To Roberts, Pages’ slump had less to do with swing mechanics, and more with “passivity” in his offensive approach.

An aggressive hitter ordinarily, Pages had seemed too cautious in the box in the early going this year. Batting near the bottom of the Dodgers lineup — often, in the No. 9 hole with Shohei Ohtani behind him in the leadoff spot — he started taking more pitches than usual, and shortening his swing to go the other way.

It has helped Pages walk more, drawing free passes at double the rate he did last year. But the pop in his bat had gone missing. Routine fly outs to right field were an overly common occurrence.

“Just to be a little bit more aggressive, shifting the field a little bit more towards the center, the big part of the field, I think would be more beneficial,” Roberts said.

Tuesday’s home run, hit on an arching line to the left-center-field bullpen, served as a long-awaited first example.

Another came on Wednesday afternoon, in two starkly contrasting mid-game at-bats.

Andy Pages makes a running catch.

Dodgers center fielder Andy Pages makes a running catch during the fifth inning of Wednesday’s game against the Nationals.

(John McDonnell / Associated Press)

In the fourth inning of the Dodgers’ series finale against the Nationals, Pages took three consecutive thigh-high, center-cut sinkers from right-hander Jake Irvin, kicking himself after going down looking with Ohtani looming on deck.

“I’m not used to hitting in that part of the order, and I’m trying to see as many pitches as I can,” Pages said, concurring with Roberts’ assessment of his overly conservative early-season approach. “Sometimes I get too passive for that reason, which isn’t good for me.”

Thus, his next time up in the top of the seventh, Pages swung at three straight sliders from reliever Eduardo Salazar. The first two, he whiffed on. But the third, which was left up in the zone and out over the plate, he launched to the left field seats for a game-tying blast — his second home run in a 24-hour span.

“I just tell him to go aggressive,” said veteran teammate Teoscar Hernández, who has become a close mentor of Pages’ since early last season. “He’s an aggressive hitter. So just get ready to hit.”

Roberts agreed, noting Pages is still “calibrating” the right balance of patience and aggression.

“He needs to kind of figure out where his strengths are in the hitting zone,” Roberts added, “and if he sees it there, then just be as aggressive as you need to be.”

It’s all part of the continuing education for Pages; the kind of growing pains the Dodgers are willing to tolerate, for now, in hopes he can blossom into a more consistent offensive force as an everyday big-league player.

There are still defensive fundamentals to drill home, and baserunning mistakes to eliminate.

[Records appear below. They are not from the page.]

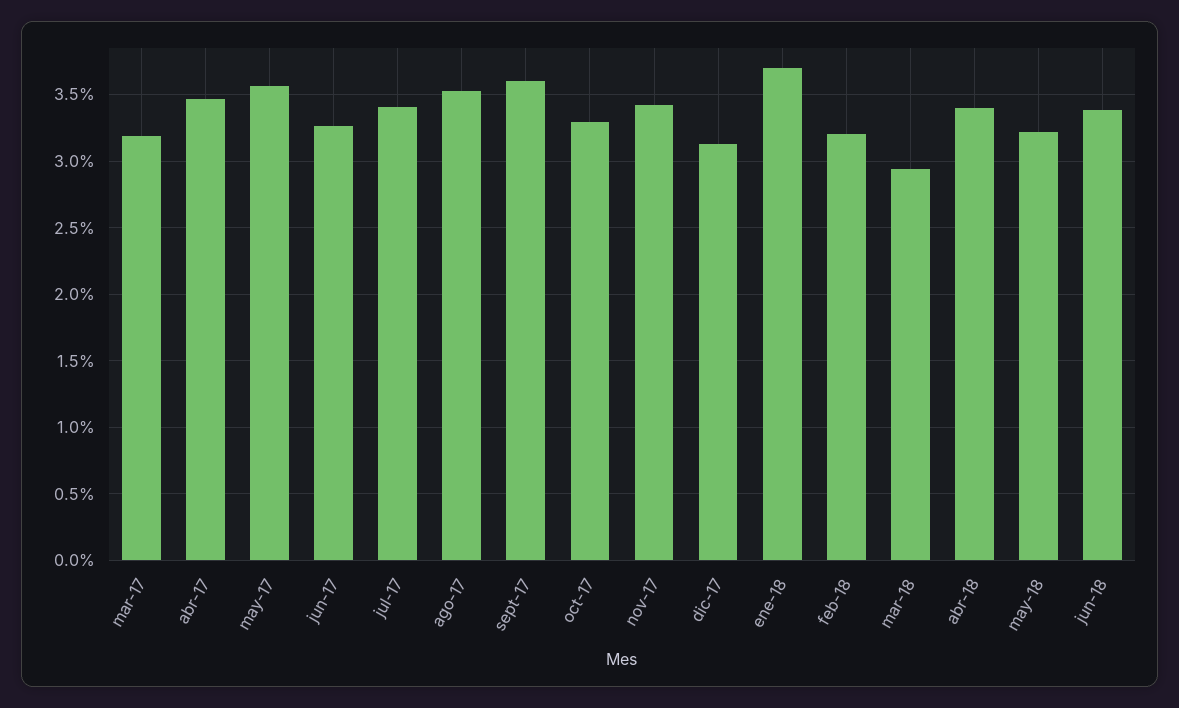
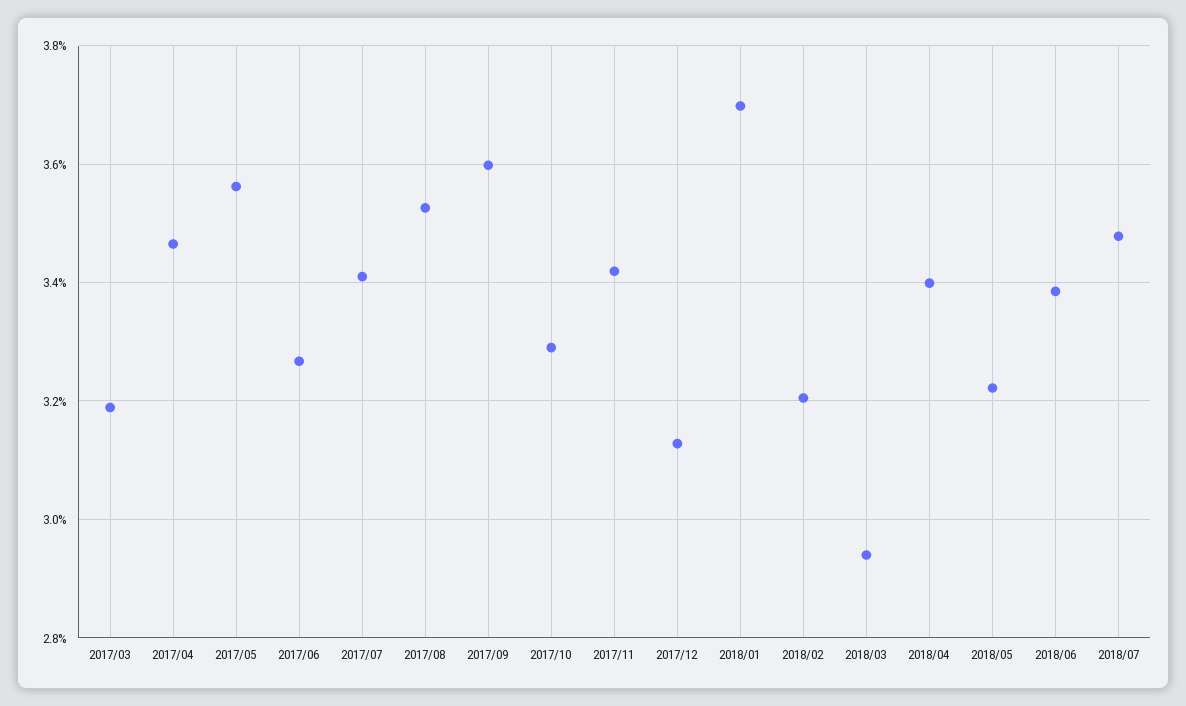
2018/07: none -> 3.48

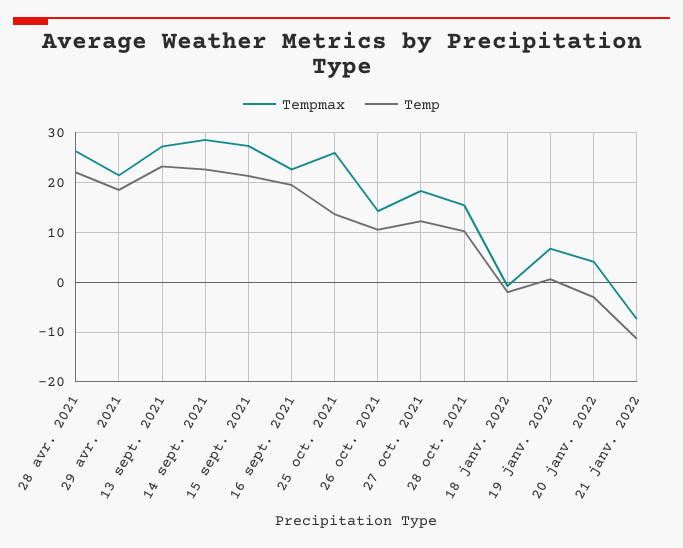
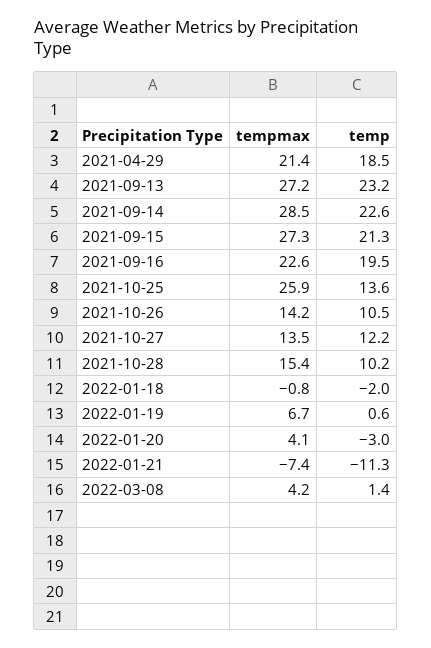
Tempmax, 28 avr. 2021: 26 -> none
Temp, 28 avr. 2021: 22 -> none
Tempmax, 27 oct. 2021: 18 -> 13.5
Tempmax, 2022-03-08: none -> 4.2
Temp, 2022-03-08: none -> 1.4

There are still alternatives down the depth chart, too, if Pages can’t turn this week’s two-homer outburst into a more prolonged period of success.

But, “for him to start getting results is good,” said another veteran teammate, Kiké Hernández. “I know what it is to be young and struggling in the big leagues. There’s people behind you trying to take your job. I know how that feels. But once you start getting a little more calm and loose — that’s what it seems like with his at-bats right now. He’s starting to get in a rhythm.”

Added Teoscar Hernández, with a wide smile after Pages’ home run on Wednesday helped lead the Dodgers to a come-from-behind win: “He’s gonna hit. He’s a good hitter. He’s gonna be fine. And he’s gonna help us a lot this year, too.”